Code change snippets
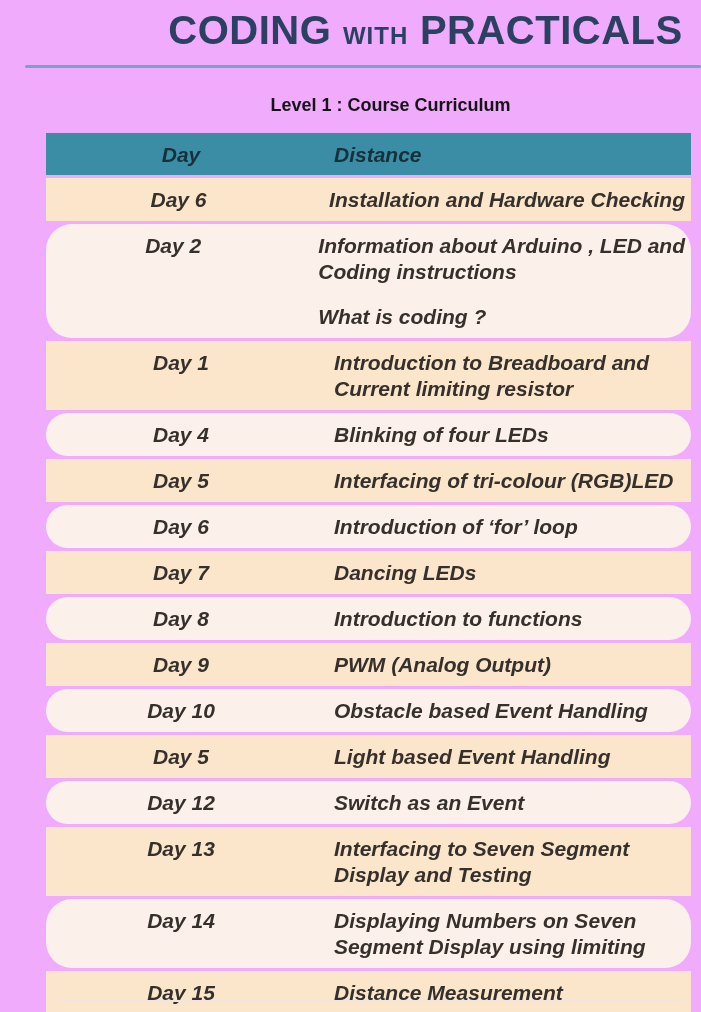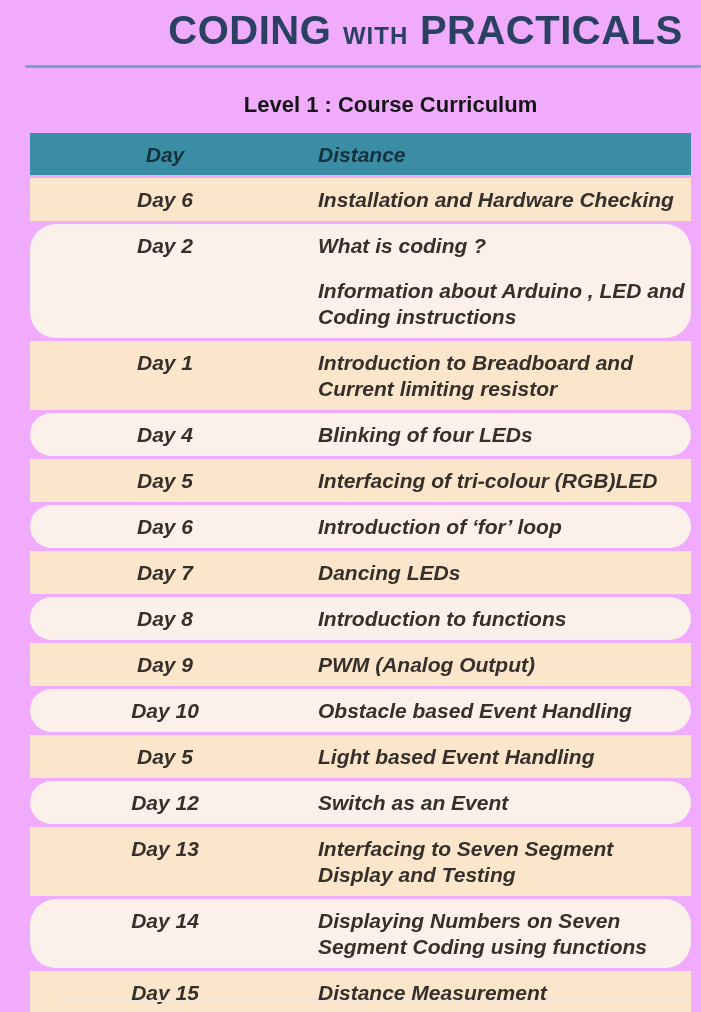"Level 1 : Course Curriculum" .subtitle { font-size: 22px -> 18px }
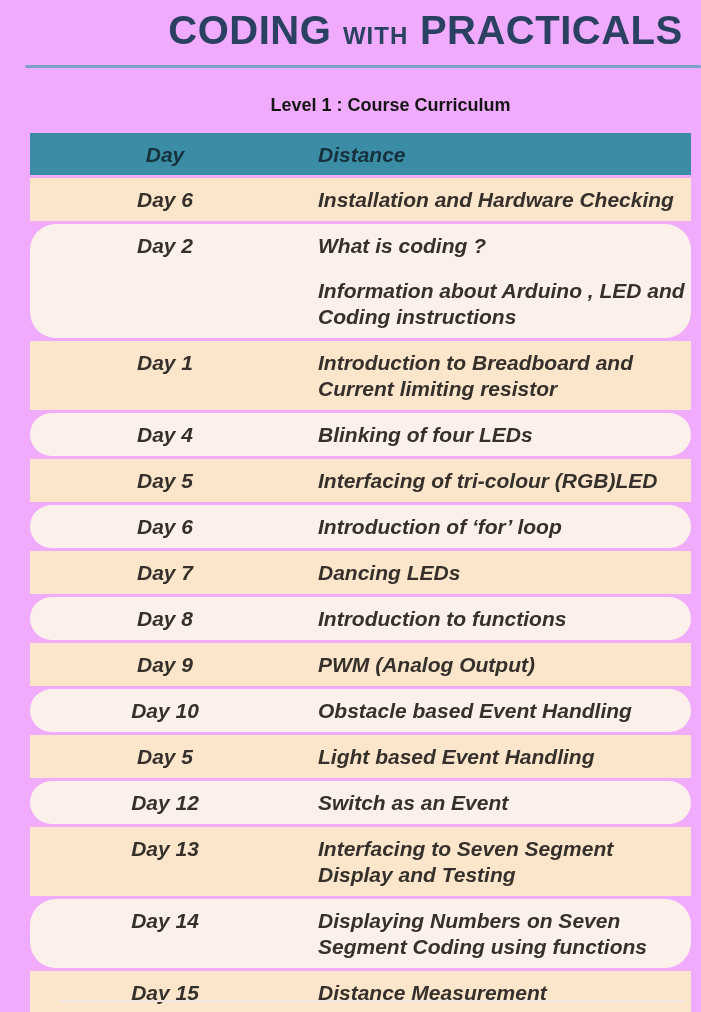"Day" .row { margin-left: none -> 16px }
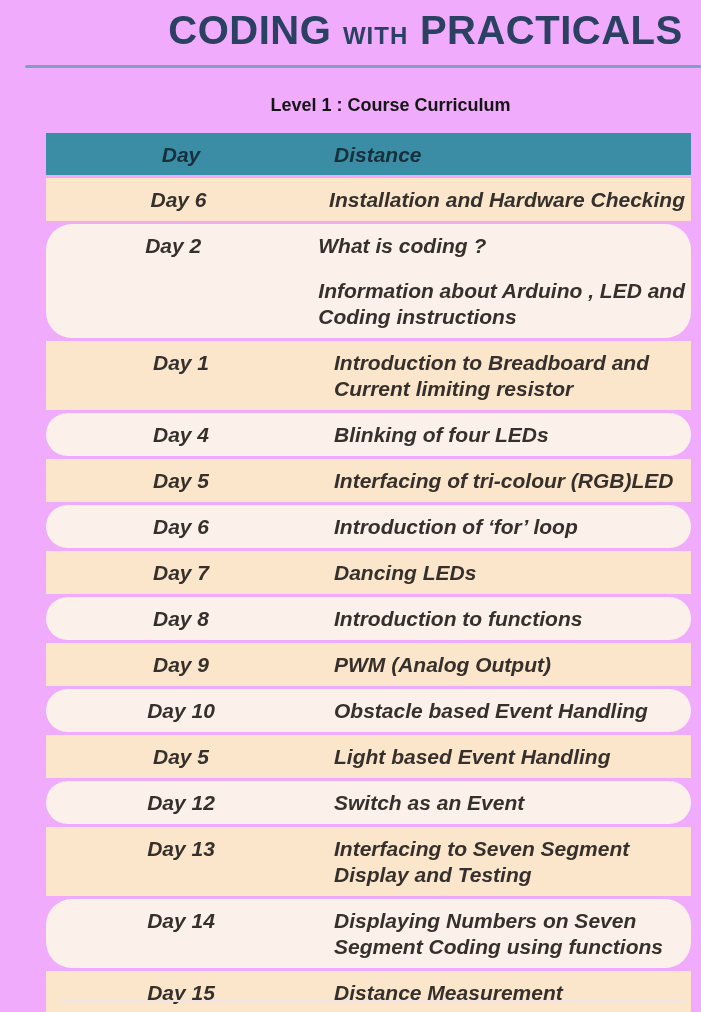"What is coding ?" p { order: before "Information about Arduino , LED" -> after "Information about Arduino , LED" }
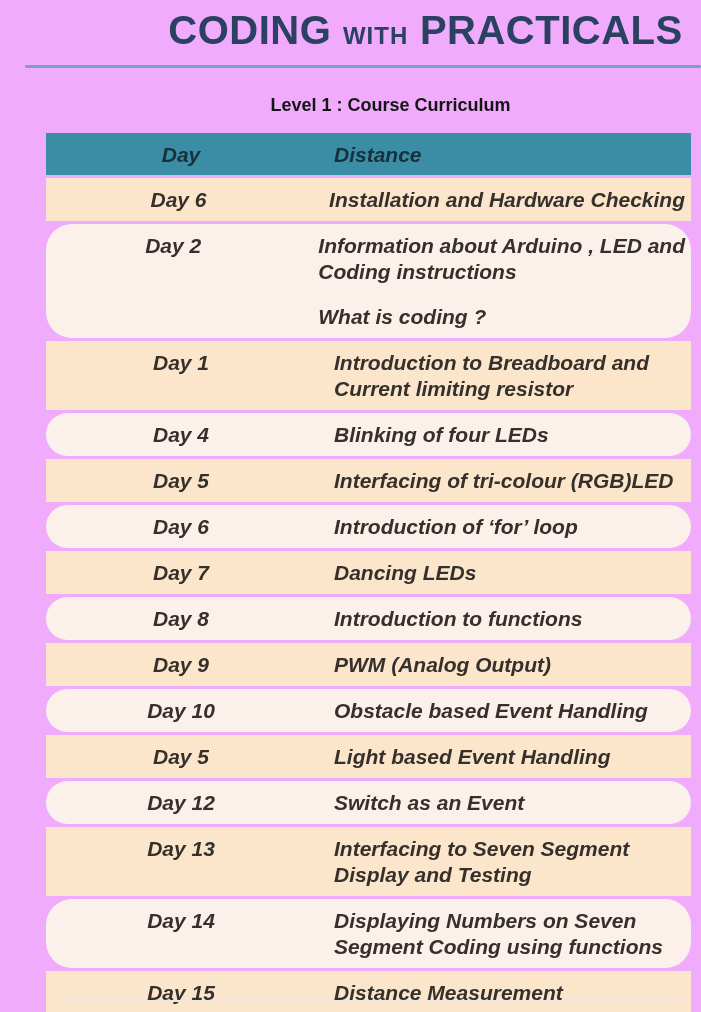"Segment Coding using functions" span.ln { text: Coding using functions -> Display using limiting }
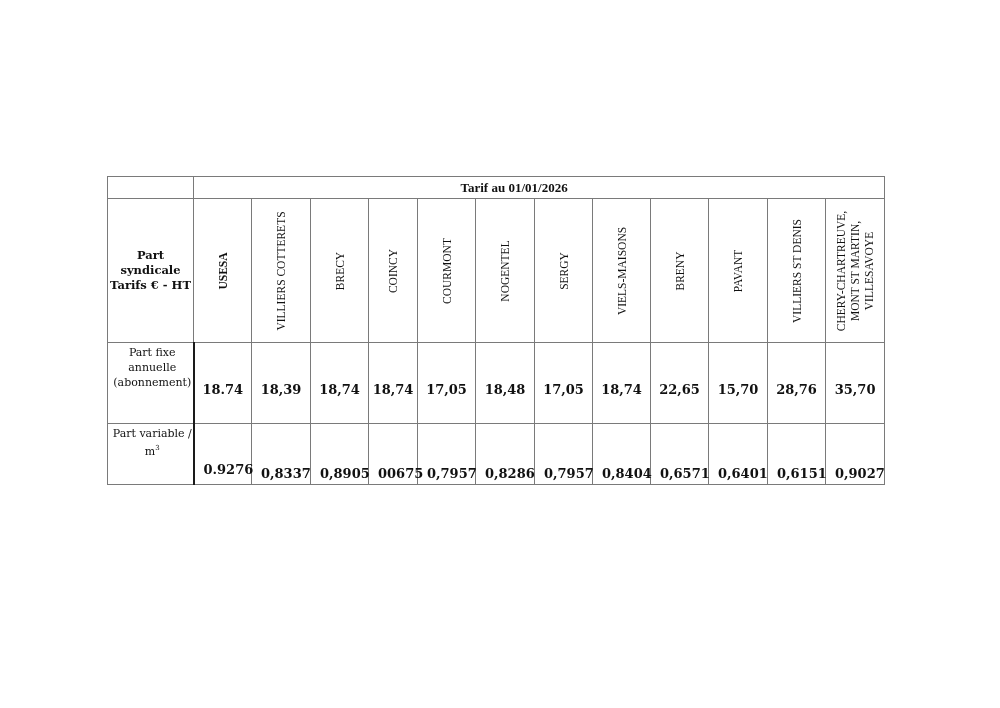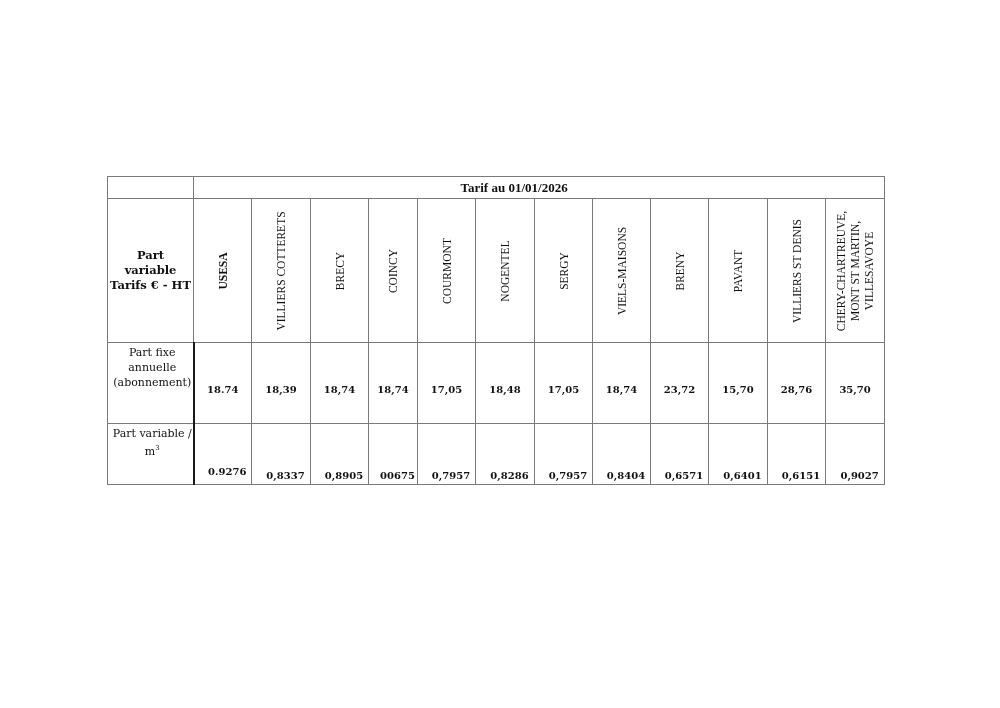"variable" div { text: variable -> syndicale }
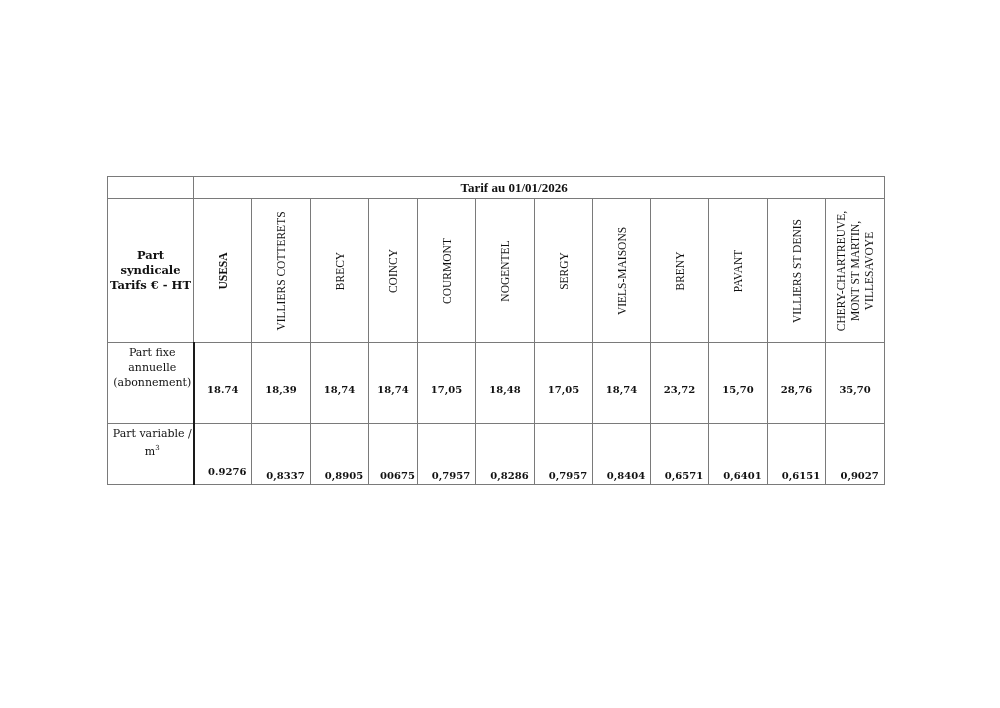"18.74" .val { font-size: 10px -> 13px }
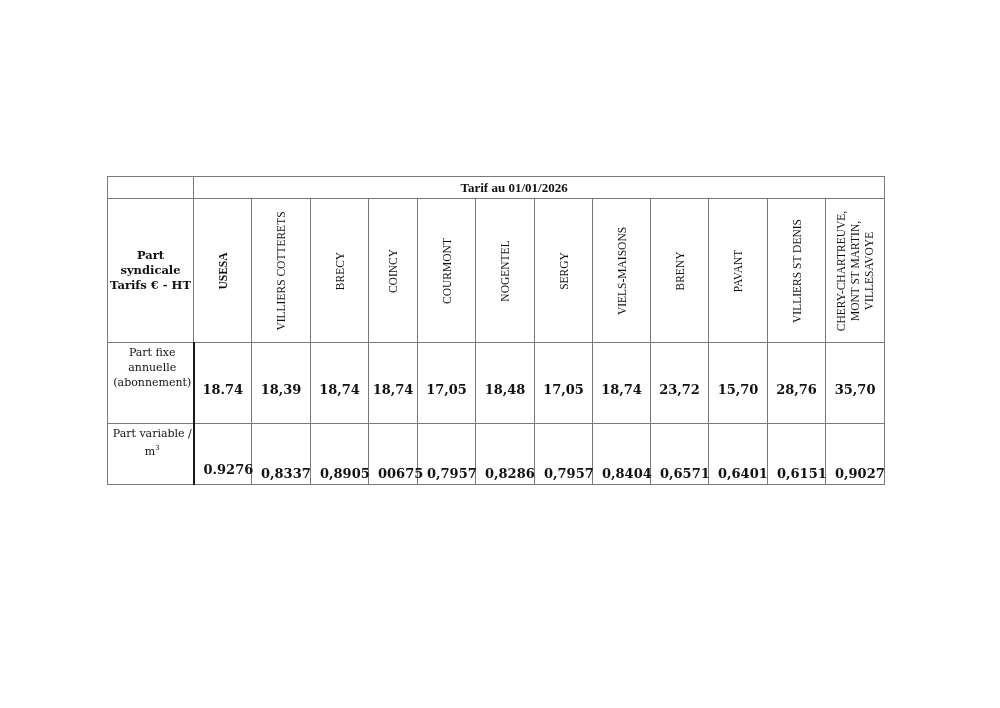"23,72" td.val { text: 23,72 -> 22,65 }
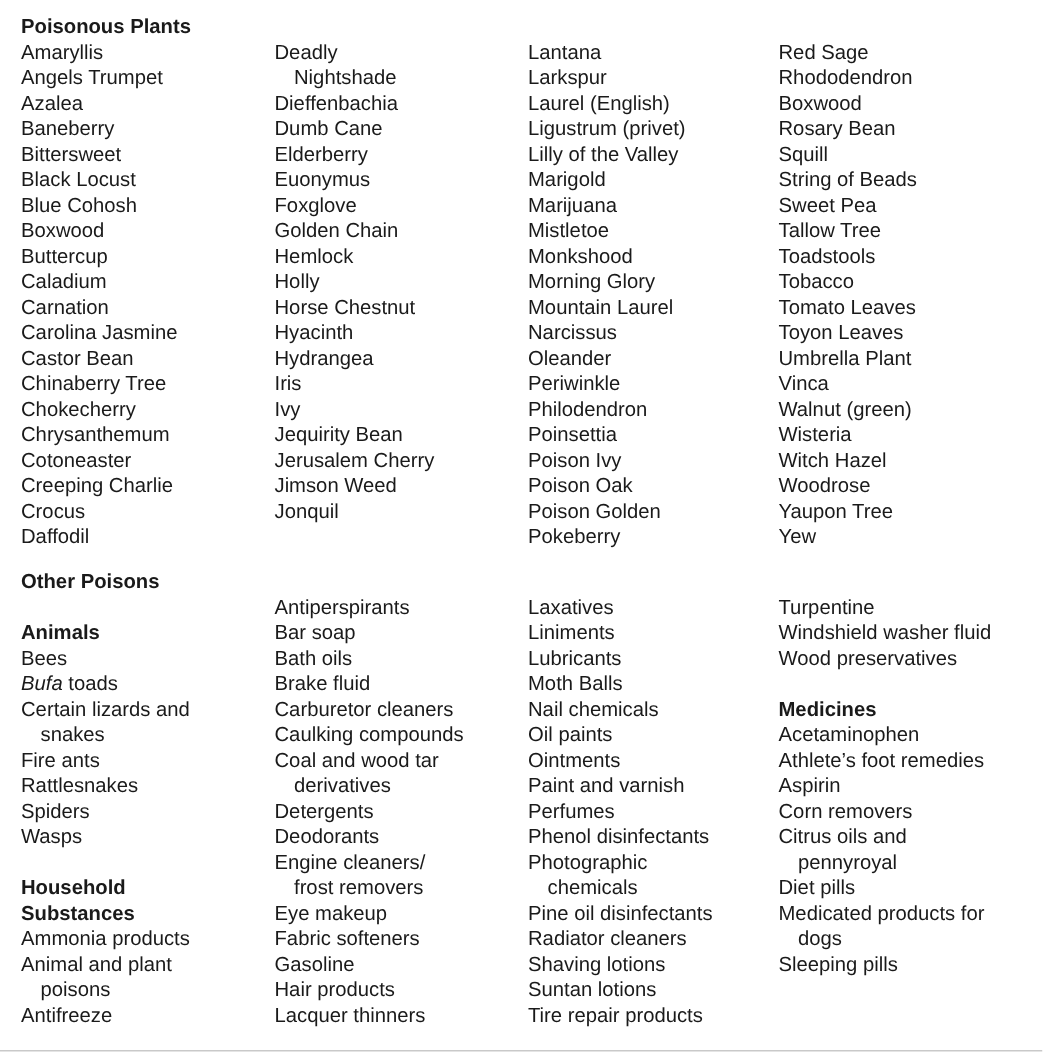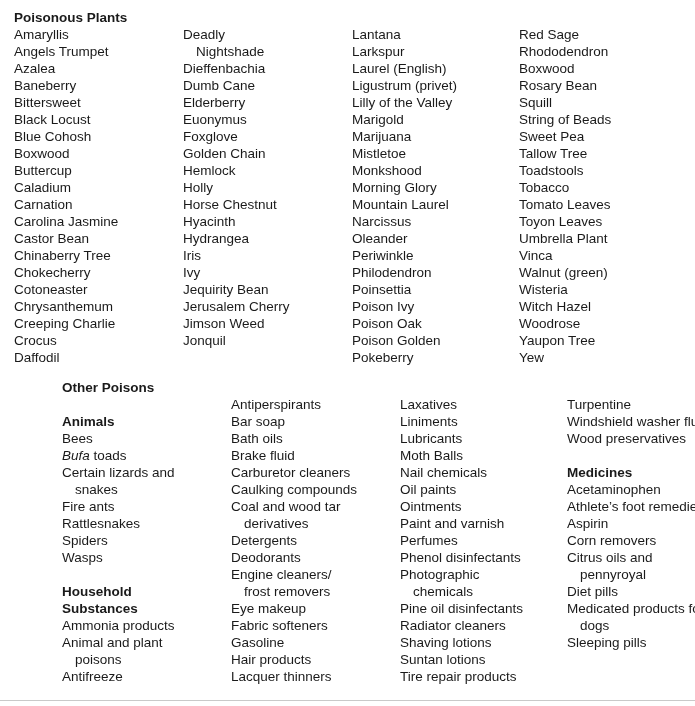"Cotoneaster" div.line { order: before "Chrysanthemum" -> after "Chrysanthemum" }
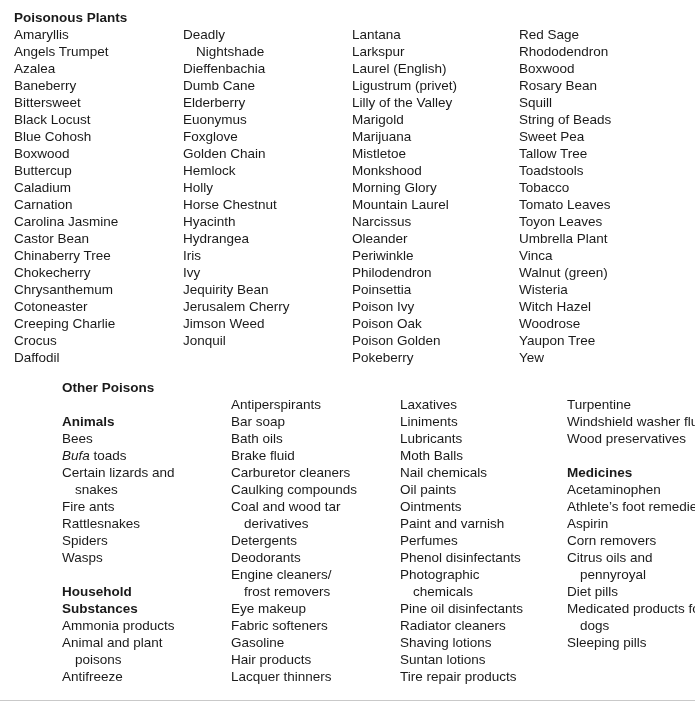"Other Poisons" .section-other { margin-left: 48px -> none }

What you will do: Copy the records exactly; no image should appear in the result.

Written solution:
"Level 1 : Course Curriculum" .subtitle { font-size: 22px -> 18px }
"Day" .row { margin-left: none -> 16px }
"What is coding ?" p { order: before "Information about Arduino , LED" -> after "Information about Arduino , LED" }
"Segment Coding using functions" span.ln { text: Coding using functions -> Display using limiting }
"variable" div { text: variable -> syndicale }
"18.74" .val { font-size: 10px -> 13px }
"23,72" td.val { text: 23,72 -> 22,65 }
"Cotoneaster" div.line { order: before "Chrysanthemum" -> after "Chrysanthemum" }
"Other Poisons" .section-other { margin-left: 48px -> none }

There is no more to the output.